Qatar’s labour minister has hit out at Western media for their coverage of the country’s preparations for the football World Cup, days before the Gulf state becomes the first in the Middle East to host the event.
Speaking at a meeting hosted by the European Parliament’s Subcommittee on Human Rights on Monday, Ali bin Samikh al-Marri said that while Qatar accepts constructive criticism, the campaign against his country had recently picked up pace.
Al-Marri in Brussels criticised the coverage of migrant worker deaths in preparation for the World Cup – with alleged figures ranging between 6,500 to 15,000 – as “circulated statistics [that] lack accuracy, credibility and integrity, and are not issued by documented bodies”.
“Every day, we hear a new slander about mortality rates of workers, as if we were in a ‘public auction’,” he said.
“I would like to stress the inaccuracy of these numbers. I would also implore all politicians to refer to official specialised organisations such as the International Labour Organization (ILO) … when sourcing accurate information,” he said.
We will not accept hate speech and racism against the Qatari people and their national team.
HE Dr. Ali bin Samikh Al Marri, Minister of Labour.
Hearing in the European Parliament.#molqtr pic.twitter.com/8NJEBTfui2
— وزارة العمل (@MOLQTR) November 14, 2022
In February 2021, the Guardian newspaper reported that 6,500 migrant workers from India, Pakistan, Nepal, Bangladesh and Sri Lanka had died in the country since 2010, when Qatar was awarded the World Cup.
The Qatari government has stated that these figures, provided by the respective countries’ embassies, included deaths of people not working on World Cup projects. It said, “The mortality rate among these communities is within the expected range for the size and demographics of the population.”
The government said there were 37 deaths between 2014 and 2020 among workers directly linked to the construction of World Cup stadiums, of which three were “work-related”.
Last month, Qatar’s Emir Sheikh Tamim bin Hamad Al Thani said his country faced an “unprecedented campaign” of criticism in the lead-up to the event, which raised questions “about the real reasons and motives” behind the campaign. Senior Qatari officials have also denounced the “hypocrisy” of people calling for a boycott of the World Cup to protest against alleged human rights in the Gulf country.
French publication Le Canard enchainé recently sparked outrage after publishing a cartoon depicting Qatari footballers as terrorists. The caricature was blasted by social media users as “blatant Islamophobia” and “racism”.

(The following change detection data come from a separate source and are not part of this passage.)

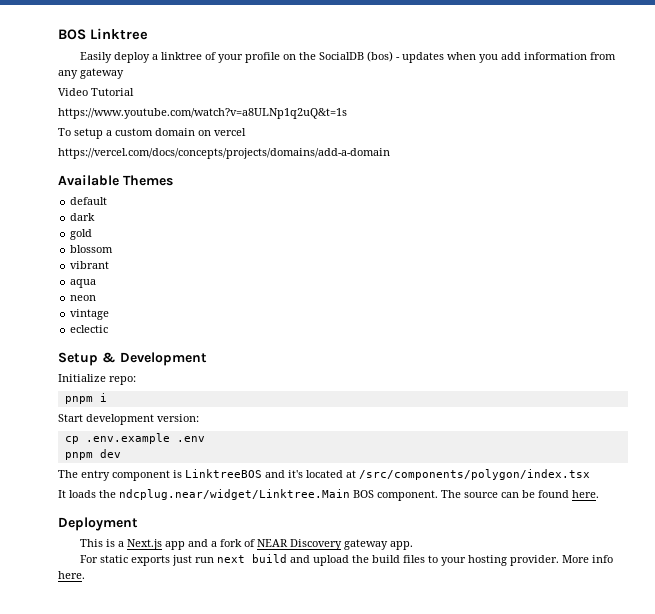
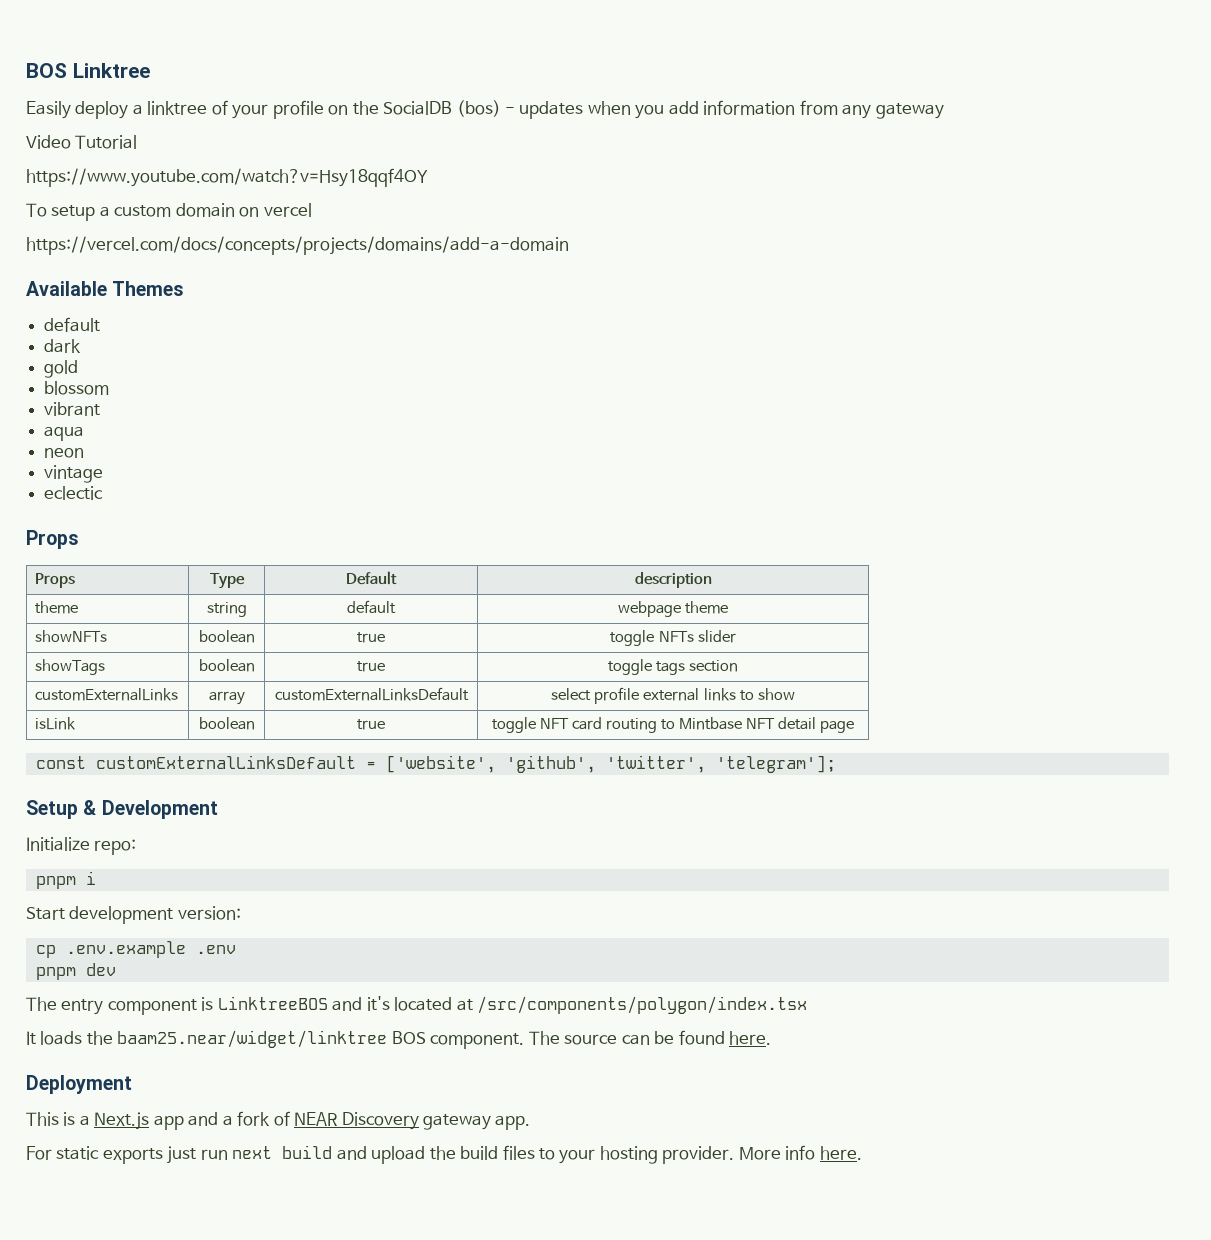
- https://www.youtube.com/watch?v=a8ULNp1q2uQ&t=1s
+ https://www.youtube.com/watch?v=Hsy18qqf4OY
  eclectic
+ Props
+ Props | Type | Default | description
+ theme | string | default | webpage theme
+ showNFTs | boolean | true | toggle NFTs slider
+ showTags | boolean | true | toggle tags section
+ customExternalLinks | array | customExternalLinksDefault | select profile external links to show
+ isLink | boolean | true | toggle NFT card routing to Mintbase NFT detail page
+ const customExternalLinksDefault = ['website', 'github', 'twitter', 'telegram'];
- It loads the ndcplug.near/widget/Linktree.Main BOS component.
+ It loads the baam25.near/widget/linktree BOS component.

On Monday, al-Marri said: “The slanders and allegations against Qatar began to take a different turn in adopting hate and racist rhetoric with the aim of offending the Qatari people and their national team.”
He added: “We will not accept hate speech and systematic racism towards our people, our country and our team, and we call on international human rights organisations to take firm stances against anyone who engages in this attack.”
The Minister of Labour during the hearing in the European Parliament:
Every day, we hear a new slander about mortality rates of workers, as if we were in a "public auction".#molqtr pic.twitter.com/UOnoQWt75n
— وزارة العمل (@MOLQTR) November 15, 2022
Qatar’s treatment of migrant workers and its human rights record have been in the spotlight since it was awarded the tournament, leading to calls for teams to boycott the tournament altogether.
The country faced widespread criticism from human rights groups for its previous use of the kafala system – under which workers are tied to an employer whose consent they need to change jobs in the form of a No Objection Certificate (NOC) – a law that rights activists have argued tied their presence in Qatar to their employers and led to abuse and exploitation.
The need for a NOC to change employment was scrapped in August 2020 amid other landmark changes, including the introduction of a minimum wage. Qatar also introduced a minimum wage and new regulations on working in heat, as part of a labour reform process that it said was launched before it was awarded the World Cup.
In his speech on Monday, al-Marri said critics of Qatar were purposely ignoring the country’s labour reforms because “they do not serve their misleading stories”.
The ILO, in a report released this month, said Qatar had made progress in its labour reforms but challenges in their implementation remained. It said the changes have improved the working and living conditions for hundreds of thousands of workers – estimated to form 85 percent of Qatar’s population – though additional efforts were needed to ensure that all workers could benefit.
The World Cup kicks off on November 20, with the opening match seeing the hosts take Ecuador in Al Bayt Stadium. The final will take place on December 18.